* _Given records_
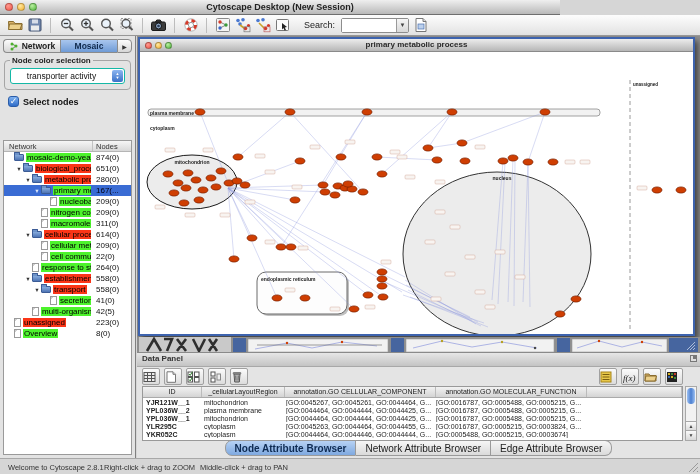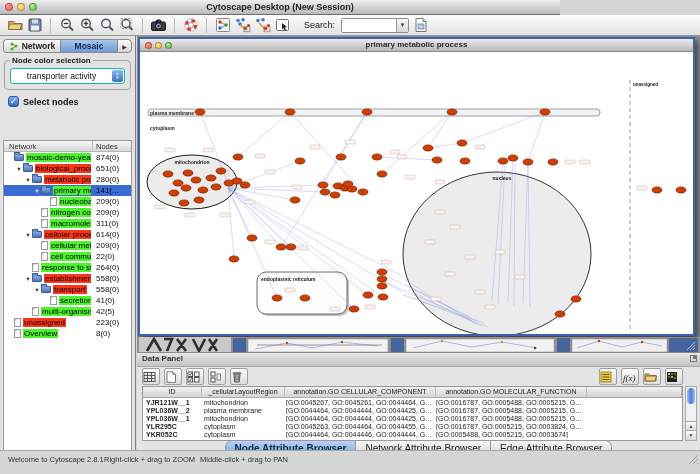--- a/index.html
+++ b/index.html
@@ -113,21 +113,21 @@
     background:linear-gradient(90deg,#9cc0f2,#4c7fd0,#9cc0f2)}
   .dp-sarrow{position:absolute;left:0;right:0;height:9px;background:linear-gradient(#fafafa,#d8d8d8);
     border-top:1px solid #a8a8a8;font-size:5px;color:#444;text-align:center;line-height:9px}
   .dp-tabs{position:absolute;left:0;right:0;bottom:2px;display:flex;justify-content:center}
   .dp-tab{font-size:10px;color:#222;padding:1.5px 9px;background:linear-gradient(#f6f6f6,#dadada);
     border:1px solid #9a9a9a;border-left:none}
   .dp-tab:first-child{border-left:1px solid #9a9a9a;border-radius:7px 0 0 7px}
   .dp-tab:last-child{border-radius:0 7px 7px 0}
   .dp-tab.sel{background:linear-gradient(#b7d2f4,#7fa9e0);font-weight:bold;color:#0d2a52}
   
-  .statusbar{position:absolute;left:0;bottom:8px;width:700px;height:16px;background:#d6d6d6;
+  .statusbar{position:absolute;left:0;bottom:0;width:700px;height:16px;background:#d6d6d6;
     border-top:1px solid #a8a8a8;box-sizing:border-box}
   .sb-item{position:absolute;top:4px;font-size:7.5px;color:#333}
   .grip{position:absolute;right:1px;bottom:1px}
 </style>
 </head>
 <body>
 
 <div class="titlebar">
   <span class="tlight tl-red"></span>
   <span class="tlight tl-yellow"></span>
@@ -303,21 +303,21 @@
           <span class="tri">▼</span>
           <span class="ico-folder"></span>
           <span class="tlabel red">metabolic process</span>
           <span class="tcount">280(0)</span>
         </div>
         <div class="tree-row sel">
           <span style="flex: 0 0 auto; width: 29px;"></span>
           <span class="tri">▼</span>
           <span class="ico-folder"></span>
           <span class="tlabel green">primary metabo</span>
-          <span class="tcount">141(...</span>
+          <span class="tcount">167(...</span>
         </div>
         <div class="tree-row">
           <span style="flex: 0 0 auto; width: 38px;"></span>
           <span class="tri"></span>
           <span class="ico-file"></span>
           <span class="tlabel green">nucleobase-</span>
           <span class="tcount">209(0)</span>
         </div>
         <div class="tree-row">
           <span style="flex: 0 0 auto; width: 29px;"></span>

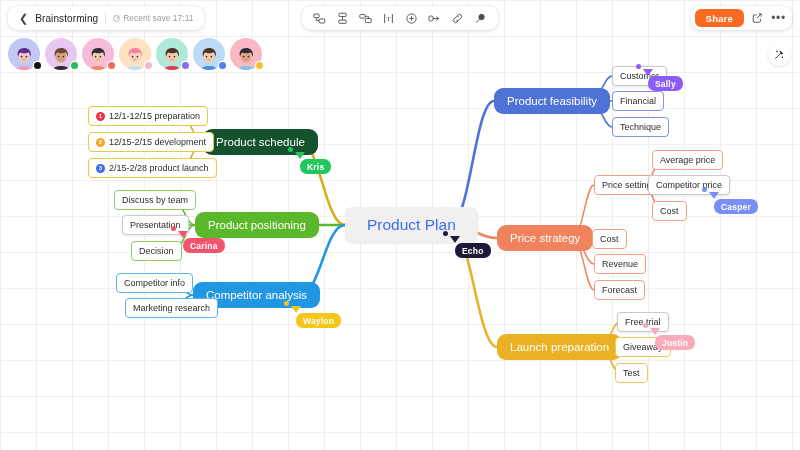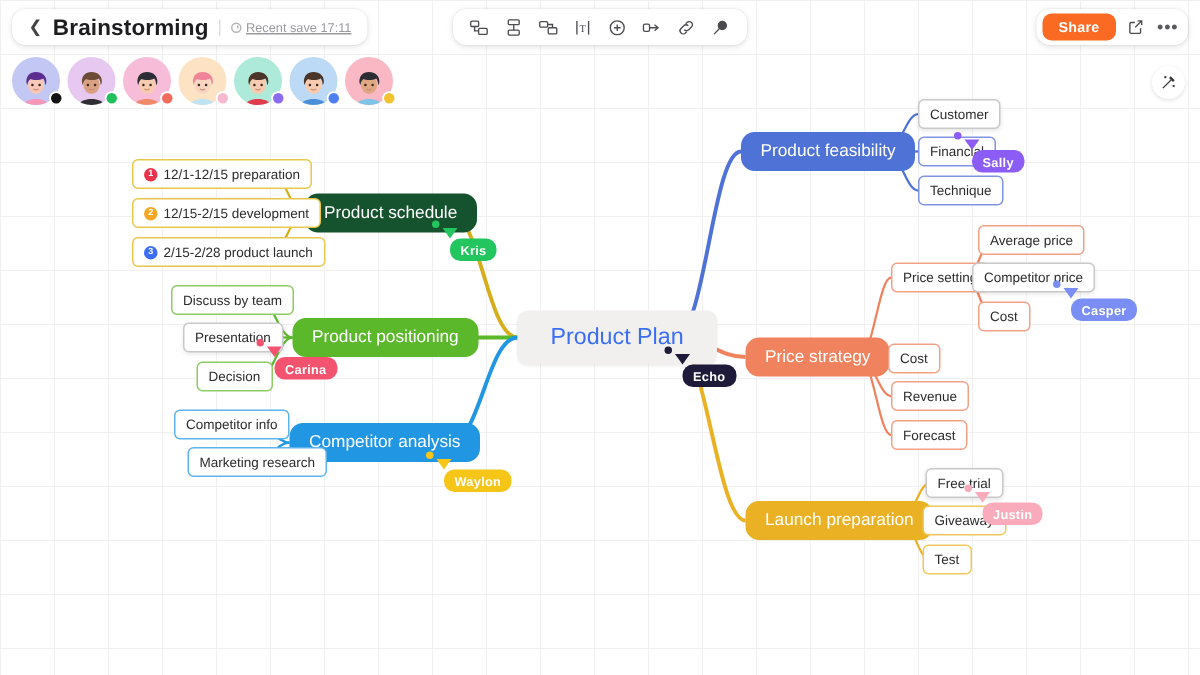--- a/index.html
+++ b/index.html
@@ -24,23 +24,23 @@
   
   .floatbar {
     position: absolute;
     background: #fff;
     border-radius: 9px;
     box-shadow: 0 1px 4px rgba(0,0,0,.13), 0 0 0 .5px rgba(0,0,0,.04);
     display: flex; align-items: center;
   }
   #titlebar { left: 8px; top: 6px; height: 24px; padding: 0 11px; gap: 7px; }
   #back-icon { font-size: 11px; color: #444; line-height: 1; }
-  #doc-title { font-size: 15px; color: #1d1d1f; font-weight: 700; letter-spacing: .1px; }
+  #doc-title { font-size: 10px; color: #1d1d1f; font-weight: 400; letter-spacing: .1px; }
   .vsep { width: 1px; height: 11px; background: #e0e0e0; }
-  #save-status { font-size: 8.5px; color: #9a9a9e; display: flex; align-items: center; gap: 3px; text-decoration: underline; }
+  #save-status { font-size: 8.5px; color: #9a9a9e; display: flex; align-items: center; gap: 3px; }
   .clock-ic { width: 7px; height: 7px; border: 1px solid #b5b5b8; border-radius: 50%; position: relative; }
   .clock-ic::after { content:""; position:absolute; left:2.5px; top:1.3px; width:1px; height:2.3px; background:#b5b5b8; }
 
   #toolbar { left: 50%; transform: translateX(-50%); top: 6px; height: 24px; padding: 0 7px; gap: 2px; }
   .tool { width: 21px; height: 20px; border-radius: 5px; display: flex; align-items: center; justify-content: center; cursor: pointer; }
   .tool svg { display: block; }
 
   #rightbar { right: 8px; top: 6px; height: 24px; padding: 0 4px 0 4px; gap: 3px; }
   #share-btn {
     background: #fa6a22; color: #fff; font-size: 9.5px; font-weight: 600;
@@ -202,21 +202,21 @@
     <div class="cursor" style="left: 296px; top: 313px;">
       <span class="cur-dot" style="background:#f5c518; left:-12px; top:-12px;"></span>
       <span class="cur-arrow" style="border-top:7px solid #f5c518; left:-5px; top:-7px;"></span>
       <span class="cur-label" style="background:#f5c518">Waylon</span>
     </div>
     <div class="cursor" style="left: 455px; top: 243px;">
       <span class="cur-dot" style="background:#1d1b39; left:-12px; top:-12px;"></span>
       <span class="cur-arrow" style="border-top:7px solid #1d1b39; left:-5px; top:-7px;"></span>
       <span class="cur-label" style="background:#1d1b39">Echo</span>
     </div>
-    <div class="cursor" style="left: 648px; top: 100px;">
+    <div class="cursor" style="left: 648px; top: 76px;">
       <span class="cur-dot" style="background:#8b5cf6; left:-12px; top:-12px;"></span>
       <span class="cur-arrow" style="border-top:7px solid #8b5cf6; left:-5px; top:-7px;"></span>
       <span class="cur-label" style="background:#8b5cf6">Sally</span>
     </div>
     <div class="cursor" style="left: 714px; top: 199px;">
       <span class="cur-dot" style="background:#7a8ef5; left:-12px; top:-12px;"></span>
       <span class="cur-arrow" style="border-top:7px solid #7a8ef5; left:-5px; top:-7px;"></span>
       <span class="cur-label" style="background:#7a8ef5">Casper</span>
     </div>
     <div class="cursor" style="left: 655px; top: 335px;">

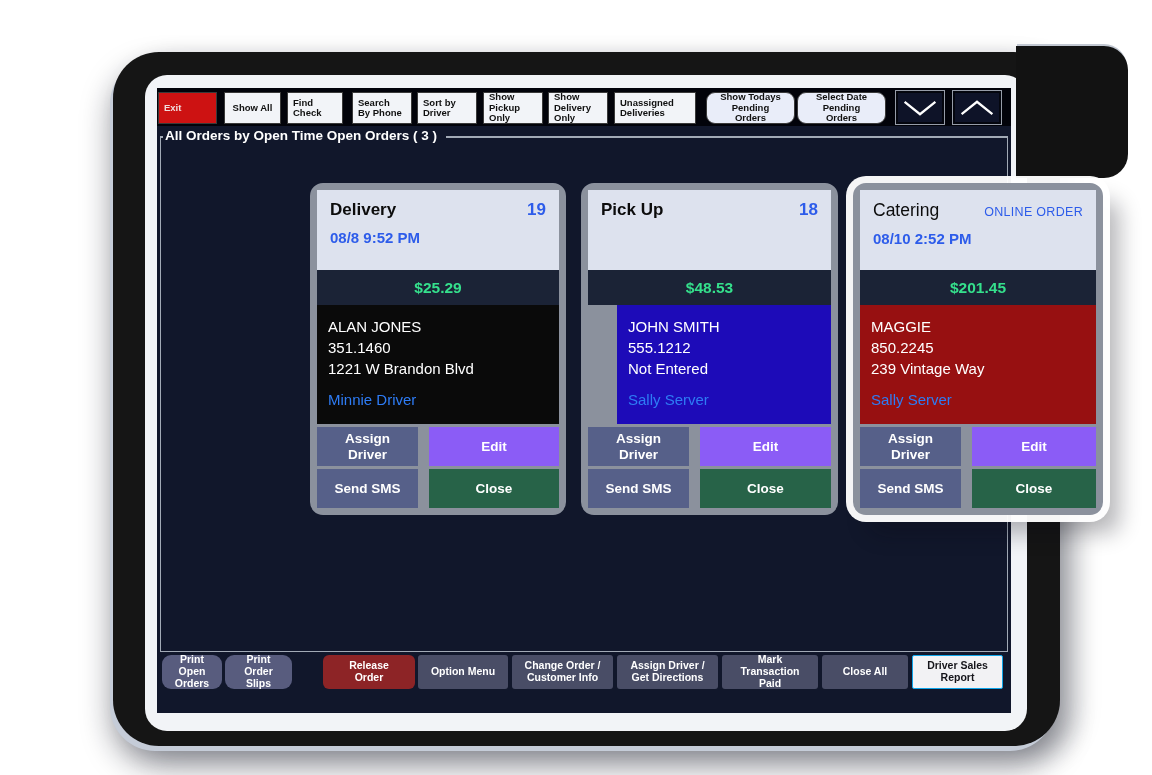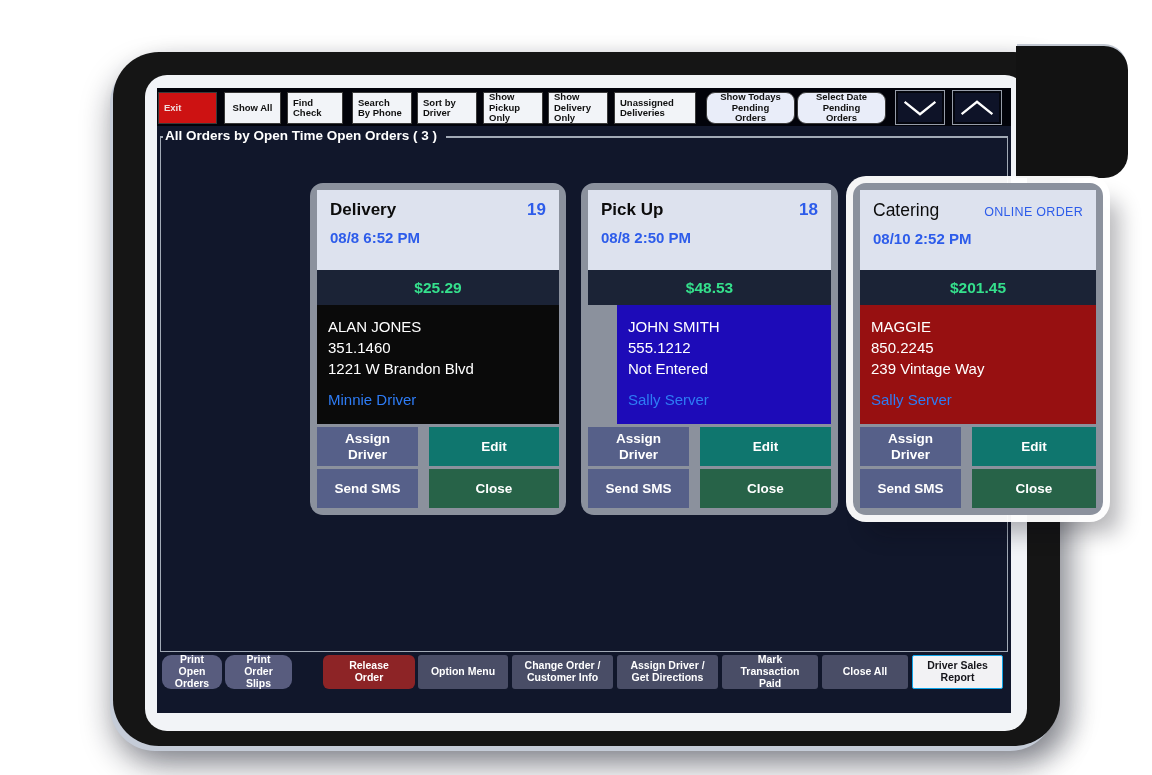--- a/index.html
+++ b/index.html
@@ -54,21 +54,21 @@
   .card-date { margin-top:9px; font-size:15px; font-weight:bold; color:#2d5cea; }
   .card-band { height:35px; background:#1b2336; display:flex; align-items:center;
                justify-content:center; font-size:15.5px; font-weight:bold; color:#35e08c; }
   .card-body { flex:1; padding:11px 11px; color:#ffffff; font-size:15px; line-height:21px; }
   .card-assignee { margin-top:10px; color:#2e7cf5; }
   .btn-row { display:flex; gap:11px; height:39px; margin-top:3px; }
   .cbtn { border:none; font-family:inherit; color:#fff; font-size:13.5px; font-weight:bold;
           display:flex; align-items:center; justify-content:center; text-align:center;
           white-space:pre-line; line-height:1.15; cursor:pointer; }
   .cbtn.assign, .cbtn.sms { width:101px; background:#566089; }
-  .cbtn.edit { flex:1; background:#0f766e; }
+  .cbtn.edit { flex:1; background:#8b5cf6; }
   .cbtn.close { flex:1; background:#276348; }
 
   
   .bottombar { position:absolute; left:0; top:567px; width:100%; height:34px; }
   .bb-btn { position:absolute; top:0; height:34px; background:#494d66; color:#fff; border:none;
             font-family:inherit; font-weight:bold; font-size:10.5px; line-height:1.12;
             display:flex; align-items:center; justify-content:center; text-align:center;
             white-space:pre-line; border-radius:3px; cursor:pointer; }
   .bb-btn.print { background:#585c7e; border-radius:9px; }
   .bb-btn.release { background:#8d2426; border-radius:6px; }
@@ -122,21 +122,21 @@
     <div class="orders-box">
       <span class="legend">All Orders by Open Time Open Orders ( 3 )</span>
     </div>
 
     <div class="card c1">
       <div class="card-head">
         <div class="head-line">
           <span class="card-type">Delivery</span>
           <span class="card-num">19</span>
         </div>
-        <div class="card-date">08/8 6:52 PM</div>
+        <div class="card-date">08/8 9:52 PM</div>
       </div>
       <div class="card-band">$25.29</div>
       <div class="card-body" style="background: rgb(10, 10, 10);">
         <div>ALAN JONES</div>
         <div>351.1460</div>
         <div>1221 W Brandon Blvd</div>
         <div class="card-assignee">Minnie Driver</div>
       </div>
       <div class="btn-row">
         <button class="cbtn assign">Assign
@@ -148,21 +148,20 @@
         <button class="cbtn close">Close</button>
       </div>
     </div>
 
     <div class="card c2">
       <div class="card-head">
         <div class="head-line">
           <span class="card-type">Pick Up</span>
           <span class="card-num">18</span>
         </div>
-        <div class="card-date">08/8 2:50 PM</div>
       </div>
       <div class="card-band">$48.53</div>
       <div class="card-body" style="background: rgb(29, 11, 184); margin-left: 29px;">
         <div>JOHN SMITH</div>
         <div>555.1212</div>
         <div>Not Entered</div>
         <div class="card-assignee">Sally Server</div>
       </div>
       <div class="btn-row">
         <button class="cbtn assign">Assign

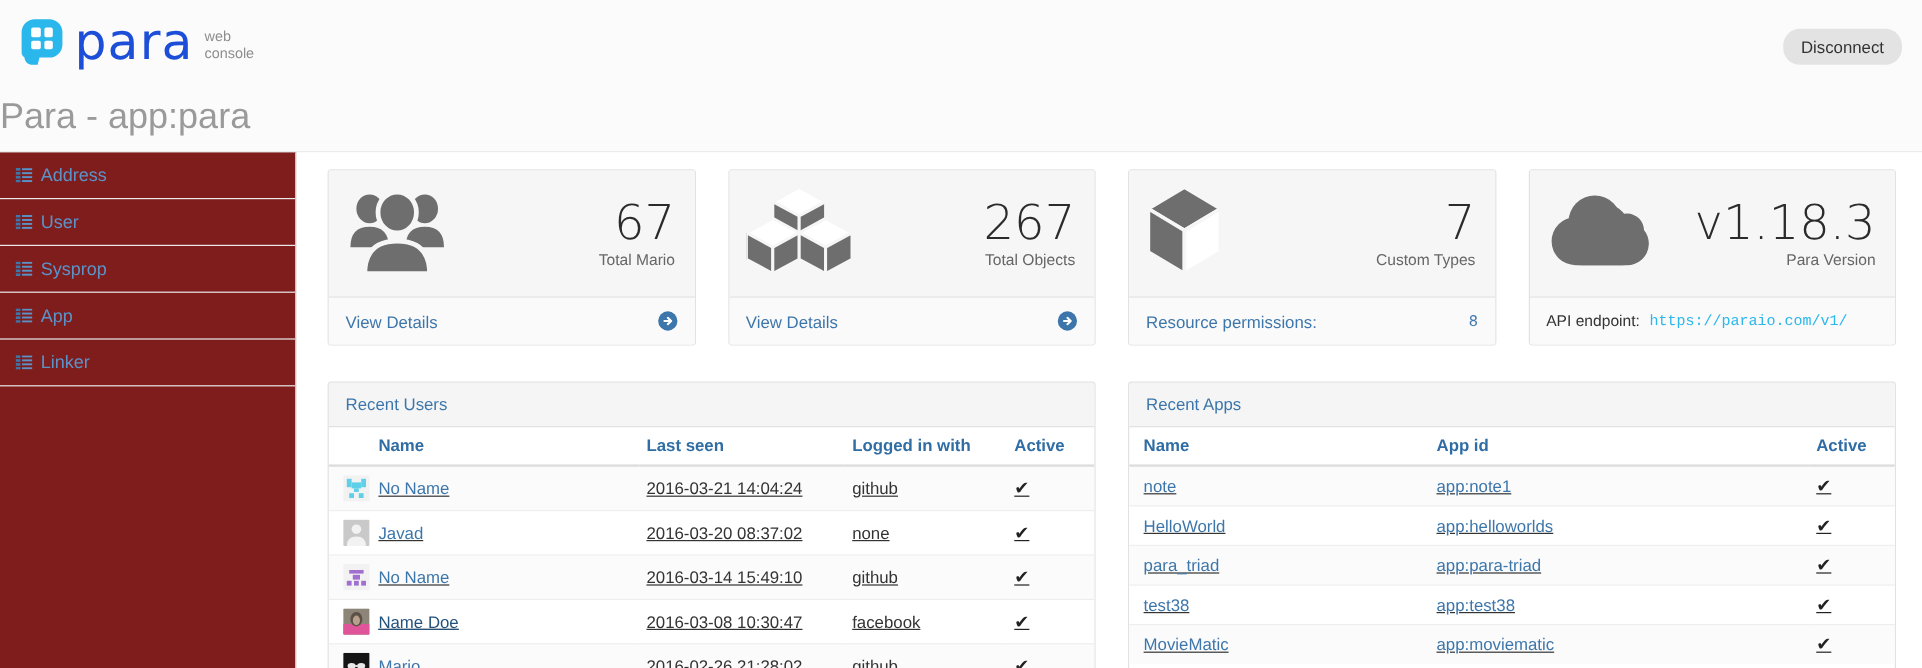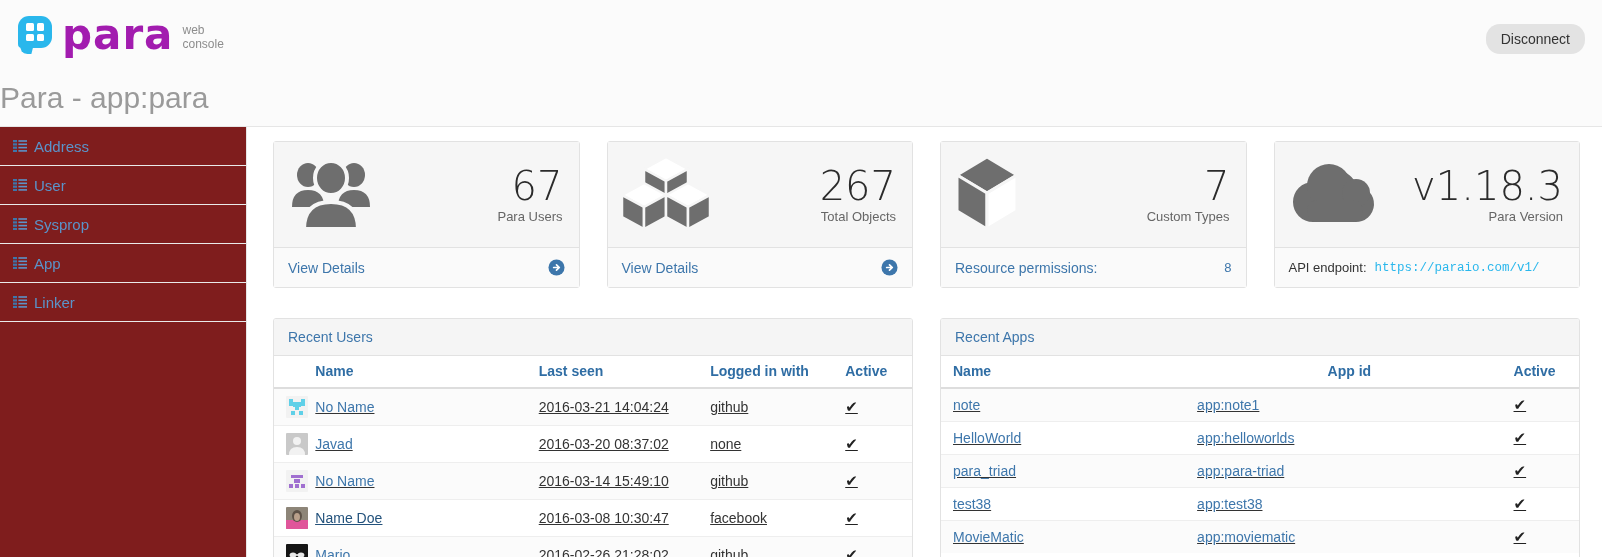--- a/index.html
+++ b/index.html
@@ -46,22 +46,22 @@
     display: grid;
     grid-template-columns: 1fr 1fr;
     grid-template-rows: 1fr 1fr;
     gap: 3px;
     z-index: 2;
   }
   .logo-grid span { background: #ffffff; border-radius: 1.5px; }
   .logo-word {
     font-size: 42px;
     letter-spacing: 1px;
-    color: #a21caf;
-    font-weight: 700;
+    color: #1d4ed8;
+    font-weight: 400;
     margin-left: 8px;
     line-height: 1;
     font-family: "DejaVu Sans", sans-serif;
   }
   .logo-sub {
     margin-left: 9px;
     font-size: 12px;
     line-height: 14px;
     color: #8d8d8d;
     padding-top: 3px;
@@ -225,21 +225,21 @@
   }
   td.link-cell span.lnk.hovered { text-decoration: underline; color: #23527c; }
   .check { font-size: 15px; color: #222222; }
   .avatar-cell { width: 34px; padding-left: 12px; padding-right: 0; }
   .avatar { width: 22px; height: 22px; display: block; border-radius: 1px; }
   .col-name  { width: 215px; }
   .col-seen  { width: 165px; }
   .col-login { width: 130px; }
   .col-active{ width: 70px; }
   .apps .col-name { width: 245px; padding-left: 12px; }
-  .apps .col-appid{ width: 310px; text-align: center; }
+  .apps .col-appid{ width: 310px; }
   .apps td:first-child { padding-left: 12px; }
   .apps th:first-child { padding-left: 12px; }
 </style>
 </head>
 <body>
 
 <div class="topbar">
   <div class="brand">
     <div class="logo-mark">
       <div class="logo-tail"></div>
@@ -342,21 +342,21 @@
             <span class="stat-icon"><svg width="86" height="76" viewBox="0 0 86 76">
                 <ellipse cx="20" cy="20" rx="11" ry="12" fill="#6e6e6e"></ellipse>
                 <ellipse cx="66" cy="20" rx="11" ry="12" fill="#6e6e6e"></ellipse>
                 <path d="M4 52 q0-17 16-17 q16 0 16 17 z" fill="#6e6e6e"></path>
                 <path d="M50 52 q0-17 16-17 q16 0 16 17 z" fill="#6e6e6e"></path>
                 <ellipse cx="43" cy="23" rx="16" ry="17" fill="#6e6e6e" stroke="#f6f6f6" stroke-width="4"></ellipse>
                 <path d="M16 74 q0-27 27-27 q27 0 27 27 z" fill="#6e6e6e" stroke="#f6f6f6" stroke-width="4"></path>
               </svg></span>
             <span class="stat-figures">
               <div class="stat-number">67</div>
-              <div class="stat-label">Para Users</div>
+              <div class="stat-label">Total Mario</div>
             </span>
           </div>
           <div class="stat-foot">
             <span>View Details</span>
             <span class="foot-right">
               <svg class="arrow-circle" viewBox="0 0 18 18">
                 <circle cx="9" cy="9" r="8.5" fill="#3d76ab"></circle>
                 <path d="M6 9 h5.5 M9 6.2 L12 9 L9 11.8" stroke="#ffffff" stroke-width="1.8" fill="none" stroke-linecap="round" stroke-linejoin="round"></path>
               </svg>
             </span>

* _Work request_
Within the entries above, find every line where the string "gradient" occurs, and copy it.

* _Result for this task_
     background:linear-gradient(90deg,#9cc0f2,#4c7fd0,#9cc0f2)}
   .dp-sarrow{position:absolute;left:0;right:0;height:9px;background:linear-gradient(#fafafa,#d8d8d8);
   .dp-tab{font-size:10px;color:#222;padding:1.5px 9px;background:linear-gradient(#f6f6f6,#dadada);
   .dp-tab.sel{background:linear-gradient(#b7d2f4,#7fa9e0);font-weight:bold;color:#0d2a52}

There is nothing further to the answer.